Prioritising client needs
CHAI represents just one out of the over 3000 healthcare facilities and organisations that DrugStoc has worked with. According to Umeh, “engaging DrugStoc saves me the headache of sourcing for the required commodity. It’s their job. Just that I will pay some mark-up for their services and have them still deliver the commodity to me”. He doesn’t mind paying an extra fee for their services to ensure he gets value for money. For him, the platform is like Jumia or Amazon, only it’s for healthcare products. Like these online stores, all he does is log onto the platform, makes his choice based on specification, quality, and price. Once he pays, the products will be delivered to him. However, sometimes they can be slow in securing the required commodity during the sourcing process. “I think if they can build a pool of suppliers across different brands and stock keeping units, it will shorten their time of response if the need arises,” he said.
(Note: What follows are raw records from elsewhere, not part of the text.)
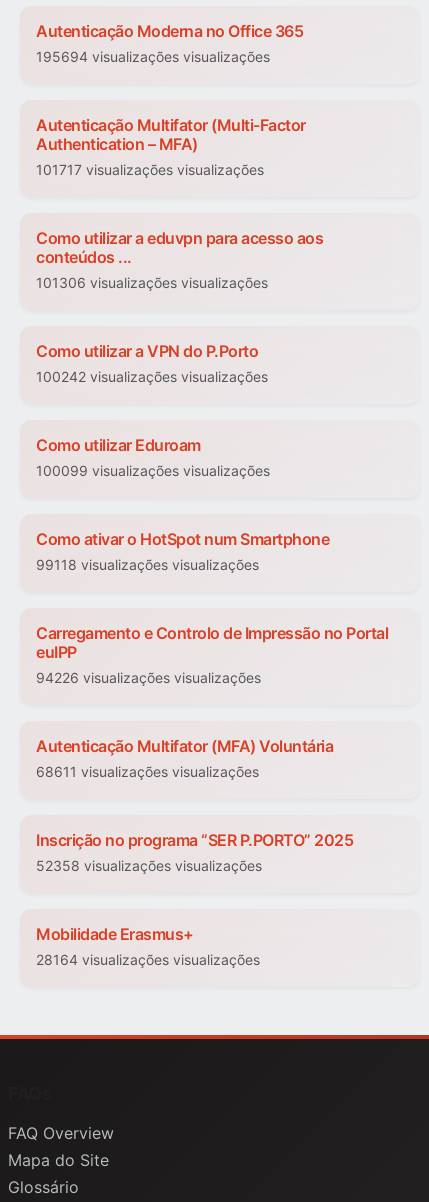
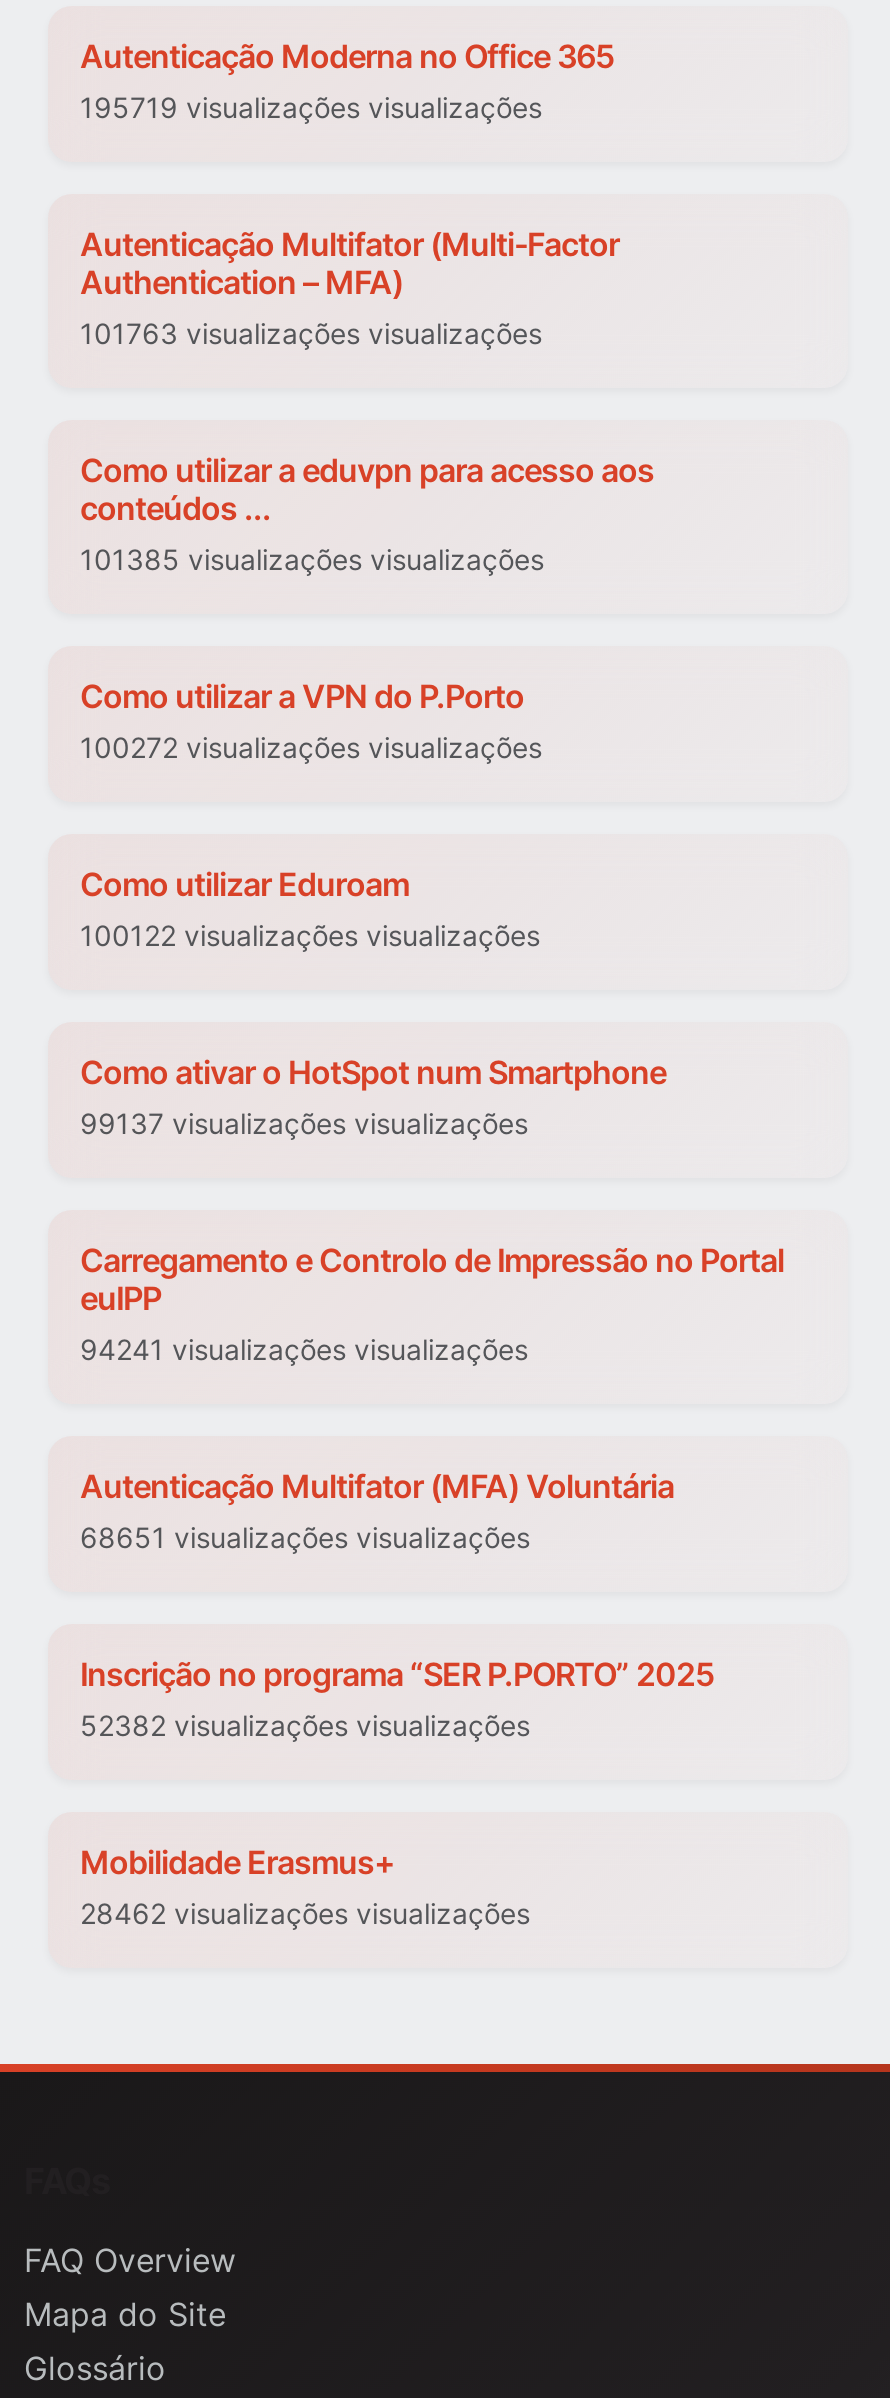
- 195694 visualizações visualizações
+ 195719 visualizações visualizações

- 101717 visualizações visualizações
+ 101763 visualizações visualizações

- 101306 visualizações visualizações
+ 101385 visualizações visualizações

- 100242 visualizações visualizações
+ 100272 visualizações visualizações

- 100099 visualizações visualizações
+ 100122 visualizações visualizações

- 99118 visualizações visualizações
+ 99137 visualizações visualizações

- 94226 visualizações visualizações
+ 94241 visualizações visualizações

- 68611 visualizações visualizações
+ 68651 visualizações visualizações

- 52358 visualizações visualizações
+ 52382 visualizações visualizações

- 28164 visualizações visualizações
+ 28462 visualizações visualizações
DrugStoc has obtained ISO 9001:2015 certification, which means, among other things, they have demonstrated their ability to consistently provide products and services that meet customer and applicable statutory and regulatory requirements. “The most important person in the ecosystem is the client,” said Opara so, “it’s important that we continue to focus on what the client wants because you keep your business going by continuously delighting the clients.”
Not a walk in the park
Basic social amenities like good road networks and uninterrupted power supply are still lacking in most Nigerian states and this poses infrastructural challenges for DrugStoc’s operations, said Opara. In addition, lack of access to finance on the part of some hospitals or pharmacies is another challenge but they have launched a credit financing product — DrugStoc Credit — to address this. Out-of-pocket payment for healthcare is also another challenge as this causes patients to place more premium on cost over quality.
But despite these challenges, DrugStoc’s work is critical in supporting government’s efforts to ensure that every Nigerian, no matter who they are and where they live, have access to medications that can achieve the purpose for which they were produced — save lives.